The Mars Volta

Oct. 17 • Bogart's

Oct 13, 2009 at 2:06 pm

Eight years ago, At the Drive In vocalist Cedric Bixler-Zavala and guitarist Omar Rodriguez-Lopez, wary of ATDI’s growing popular success, exited the band in order to pursue a more varied musical approach. The duo’s Dub Reggae side project De Facto became their primary gig, which quickly morphed into the band that they had been envisioning all along: The Mars Volta.

Blending the visceral impact of Punk with the majestic bombast of Prog, The Mars Volta pummeled and dazed its fans with frenetically disjointed gigs, likely a result of the band’s voracious drug appetite. The band’s 2003 debut full length, De-Loused in the Comatorium, was a concept album, a first-person narrative detailing the inner universe of someone in a drug-induced coma.
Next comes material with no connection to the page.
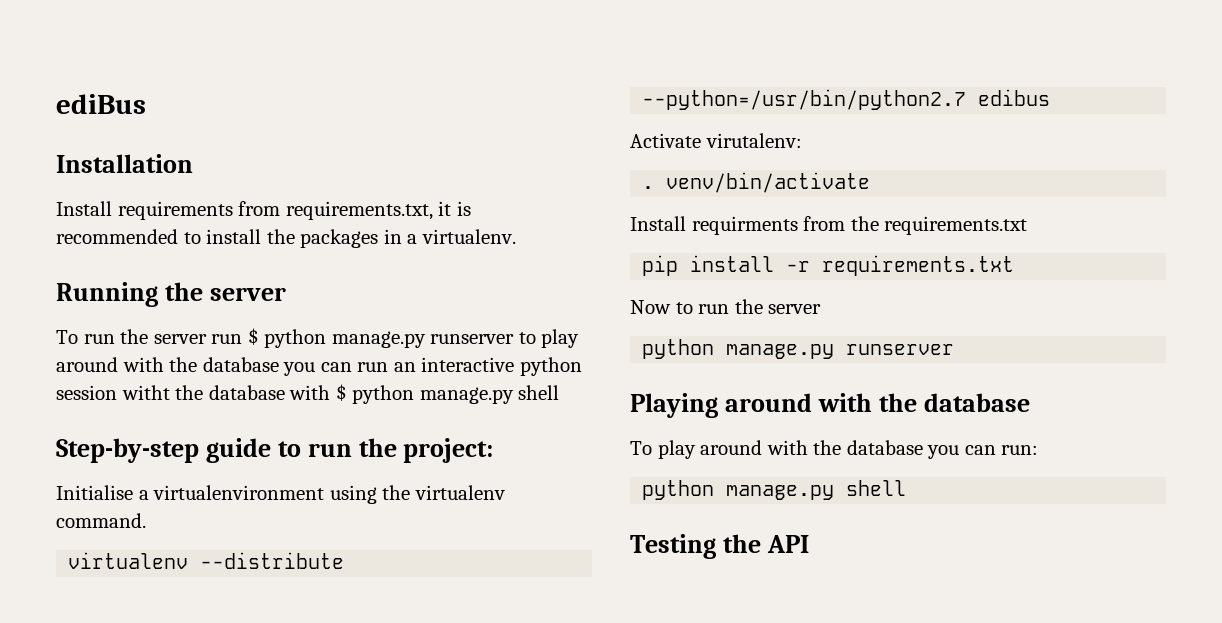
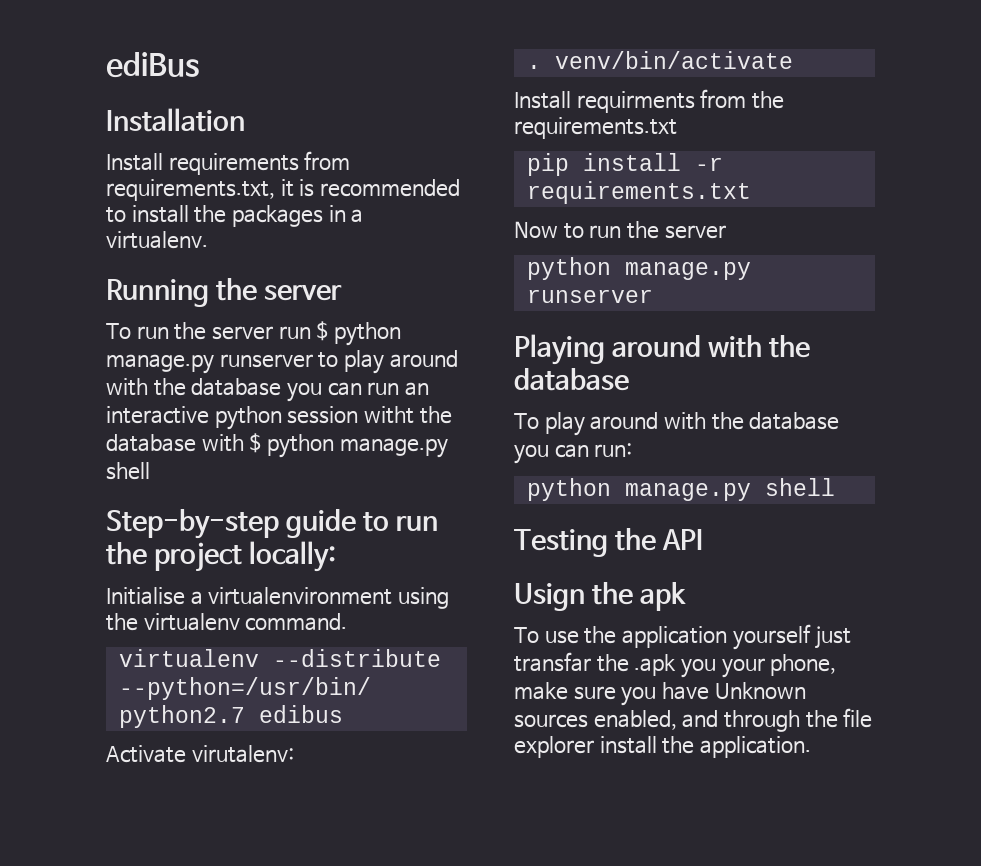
[403,438,494,463] project: -> [154,541,337,572] project locally:
(809, 544) none -> [514,582,687,611] [514,624,852,650] [514,652,837,678] [514,682,806,706] [514,708,873,732] [514,736,811,758] // Usign the apk // To use the application yourself just transfar the .apk you your phone, make sure you have Unknown sources enabled, and through the file explorer install the application.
Ironically, MV vocalist Jeremy Michael Ward died of a heroin overdose a month before the release of the album, a tragedy that motivated Bixler-Zavala and Rodriguez-Lopez to get clean.

Since then, The Mars Volta’s albums have been widely varied while maintaining an overall concept: Frances the Mute was based on a diary Jeremy Ward found in a repossessed car, Amputechture was a shambling song cycle about quasi-religious enlightenment and The Bedlam in Goliath was inspired and nearly undone by a Ouija board the band bought in Jerusalem.

Lacking a true central theme, the band’s latest album, Octahedron, has been described by Bixler-Zavala as the Pop album they’ve threatened to make all along. Often employing a methodology where constantly rotating players are given music to play without hearing the other components of the song, The Mars Volta has grown into an astonishingly accomplished musical entity, combining elements of Metal, Pop, Punk, Indie Rock, Jazz and Funk that’s most assuredly not your father’s Prog.